Loi Hôpital, santé et territoire, manque de moyens, contrôle de la cour des comptes... L'association au service des personnes handicapées estime son avenir compromis
Face à la loi Bachelot, face aux menaces de redressements financiers, les établissements de « la vie active » tirent la sonnette d'alarme.
Rassemblés au sein d'un club audomarois, les instituts d'Aire, Arques et Longuenesse se serrent les coudes pour dénoncer la pression de l'Etat.
Première mise en cause : la loi Hôpital, santé et territoire et l'évolution des réglementations. Léon Foubert, président du club audomarois, dénonce des mesures « coercitives menées dans un esprit de régulation des coûts ». Il pointe du doigt la disparition programmée des DDASS, qui seront transformées dès le printemps en agences régionales de santé, dont les directeurs seront nommés par l'Elysée. « Ces agences auront la main mise sur tout ce qui est du domaine de la santé, ils vont décider des moyens à apporter ou à retirer, et les contrats seront passés par appels d'offre », soupire le président, qui craint que soient préférées « les prestations au ras des pâquerettes donc moins chères ».
Fonctionner à flux tendus Dans la ligne de mire également, le contrat pluriannuel d'objectifs et de moyens, que devra signer l'association. « Le budget sera bloqué pour cinq années, que faire en cas d'imprévu ? », s'interroge Léon Foubert. Il craint que le rôle de directeur d'IME ou d'EHPAD ne se réduise désormais plus qu'à gérer le budget, au détriment des personnes accueillies.
Déterminés à se faire entendre, les directeurs des établissements dénoncent un retour en arrière : « on va revenir aux grandes institutions des années 70 ! » Ils craignent en effet de voir les petites structures amenées à fusionner pour survivre, toujours pour rationaliser les coûts : « que restera-t-il de la proximité tant défendue ? »
Vers un redressement financier ? En plus de voir arriver d'un mauvais oeil les affres de la loi Bachelot, l'association doit faire face à des contrôles répétés des organismes de l'État : contrôle de la cour des comptes pendant deux ans, contrôle financier, contrôle fiscal... « Actuellement, les Ehpad privés sont soumis à la TVA, alors que les associations en sont exonérées.
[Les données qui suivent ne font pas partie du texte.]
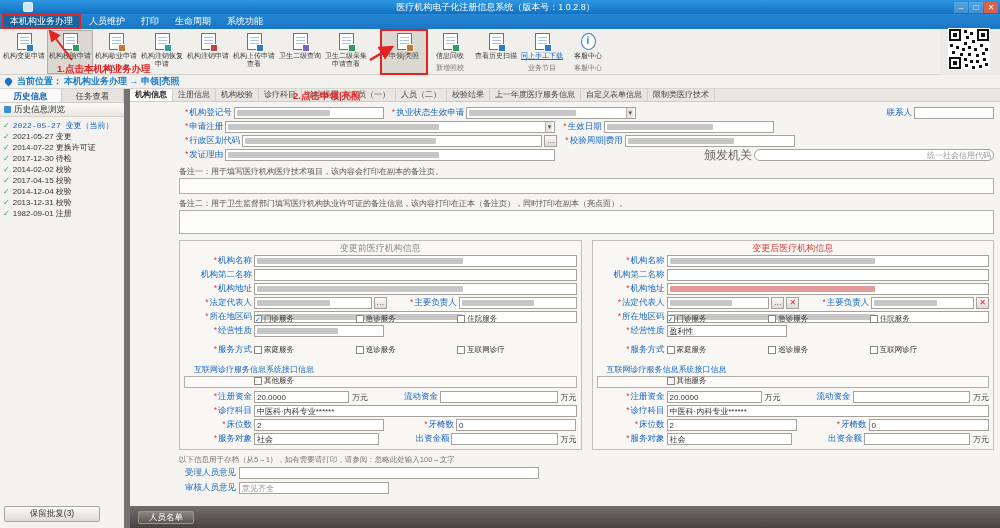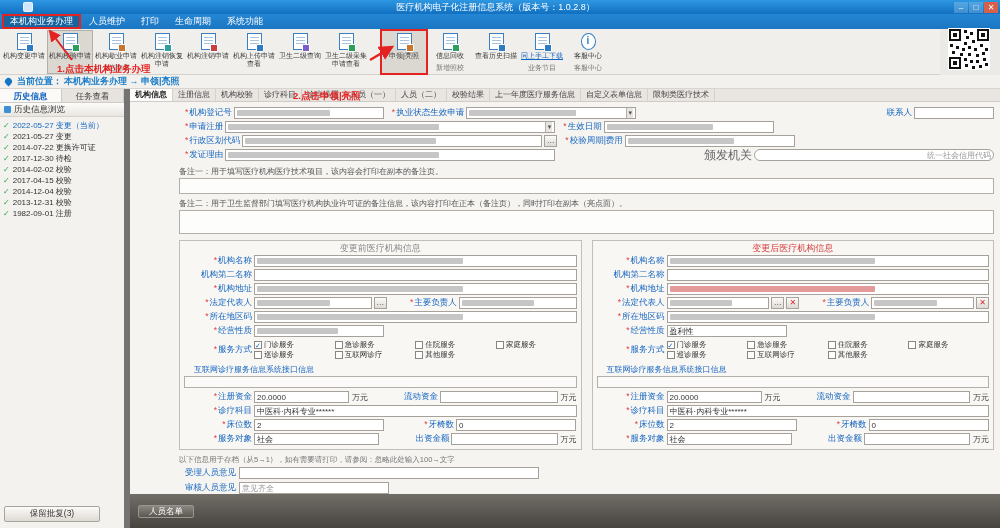"2022-05-27 变更（当前）" .tnode.cur .ttxt { font-family: none -> Liberation Mono, monospace }
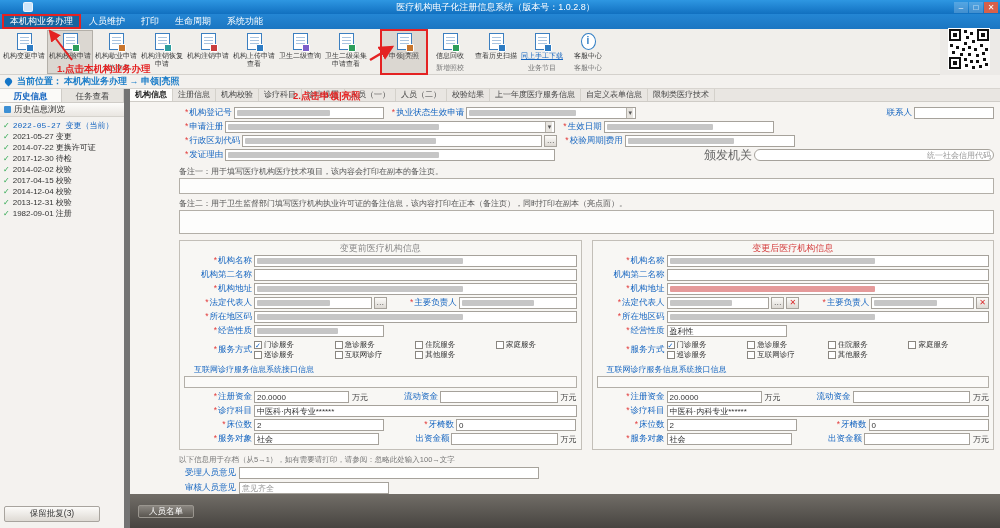"门诊服务" .cgopts { gap: none -> 21px }
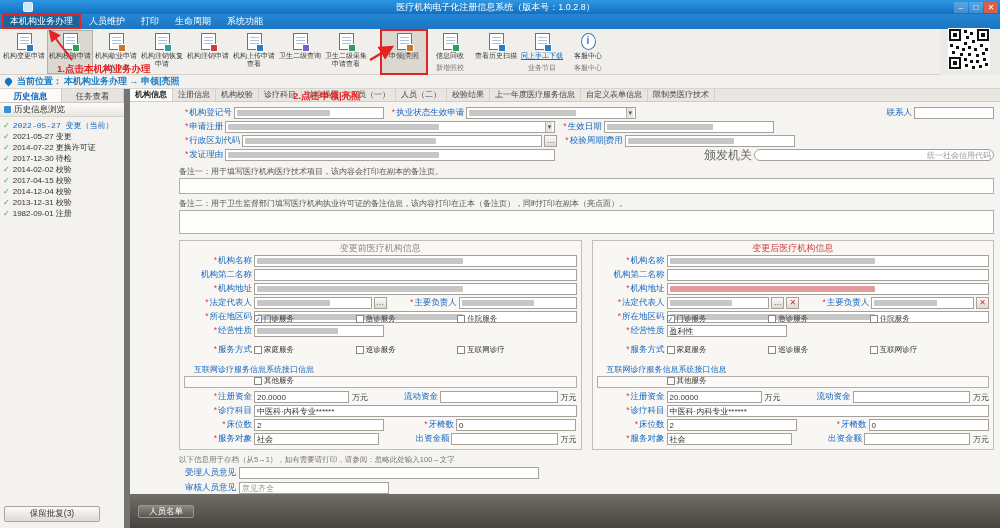"人员名单" .bottombar { height: 34px -> 22px }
La cour des comptes ne semble pas apprécier... » explique Léon Fubert. Elle n'apprécie pas non plus de voir des comptes d'associations trop bien fournis. « Mais pour pouvoir mener à terme un projet, il faut bien économiser et mettre l'argent quelque part, non ? Beaucoup d'associations ont des comptes avec des Sicav pour leurs projets de construction ! Prenez la ferme pédagogique, elle n'aurait jamais pu voir le jour sans argent mis de côté » s'insurge Franck Decool, directeur de l'IME de Longuenesse.
À cela s'ajoute une directive européenne en cours de transcription, qui stipule que toute association doit être imposée sur son patrimoine. Une hérésie pour les responsables de la Vie active.
L'association, qui affirme se montrer économe des deniers publics, redoute au final de devoir débourser plusieurs milliers d'euros. « Comment voulez-vous qu'on l'accepte, alors même qu'elle a été créée pour pallier aux carences de l'Etat dans le domaine de l'accompagnement aux handicapés ! » soupire Franck Decool. Quand aux inspections répétées de la DDASS : « nous ne sommes pas contre, au contraire... Mais que l'Etat nous donne les moyens de répondre aux exigences formulées ! ».
« Si l'Etat réussit son tour de force, s'il fait admettre que certaines activités associatives peuvent être taxées et imposées, de nombreuses associations auront une épée de Damoclès au-dessus de la tête... » soupire le président du club audomarois.
Pour faire partager ses craintes et faire entendre la voix de la Vie active, le club audomarois organise un grand rassemblement gratuit pour la défense des associations le 27 février à Liévin. La matinée sera consacrée à un débat sur les carences de l'Etat en matière de handicap, et l'après-midi résonnera au son de Marcel et son orchestre.